Single by the Bachelors
- B-side: "Beneath the Willow Tree"
- Released: 7 August 1964
- Genre: Pop
- Length: 2:41
- Label: Decca
- Songwriters: Bill Taylor; Major Bill Smith; Curtis Kirk;
- Producer: Shel Talmy

The Bachelors singles chronology
| "Ramona" (1964) | "I Wouldn't Trade You for the World" (1964) | "No Arms Can Ever Hold You" (1964) |

= I Wouldn't Trade You for the World =

1964 single by the Bachelors

"I Wouldn't Trade You for the World" is a song by Irish pop group The Bachelors, released as a single in August 1964. It reached number-one in Ireland, became a top-ten hit in the UK and peaked in the top-100 in the US.

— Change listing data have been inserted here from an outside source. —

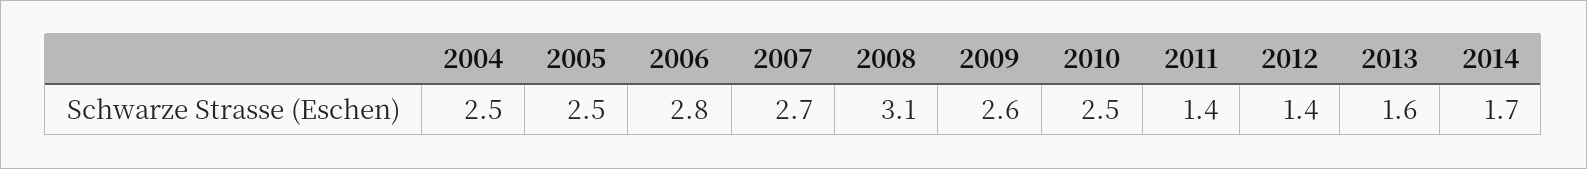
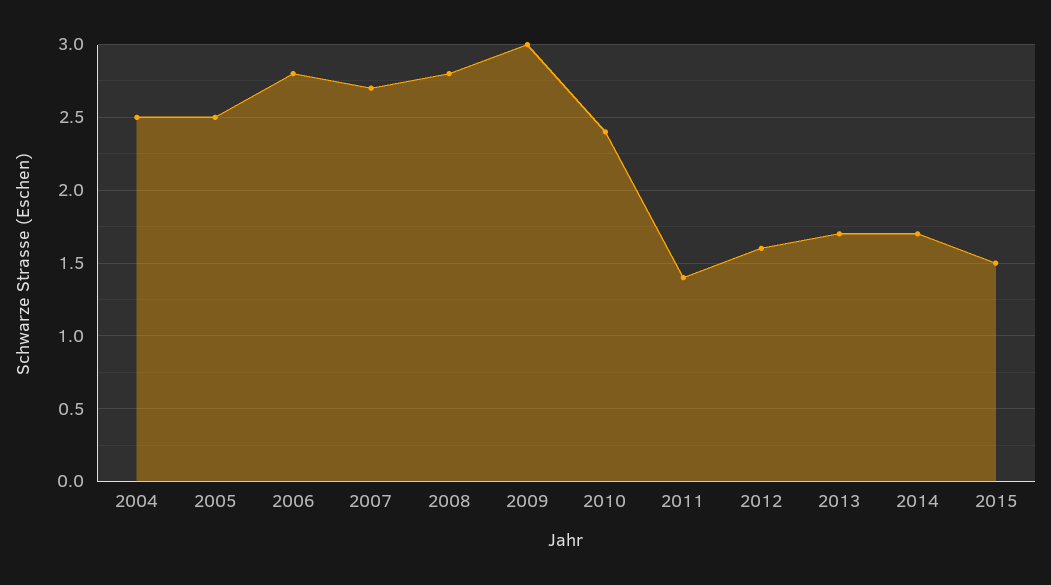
2008: 3.1 -> 2.8
2009: 2.6 -> 3
2010: 2.5 -> 2.4
2012: 1.4 -> 1.6
2013: 1.6 -> 1.7
2015: none -> 1.5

==Background and release==
"I Wouldn't Trade You for the World" was one of the Bachelors first singles not to have been a cover. It was written by Americans Bill Taylor, Major Bill Smith and Curtis Kirk, and was recorded by the group in 1963, though was shelved until the following year. It was released in August 1964 with the B-side "Beneath the Willow Tree", written by Tommy Scott and Bill Martin.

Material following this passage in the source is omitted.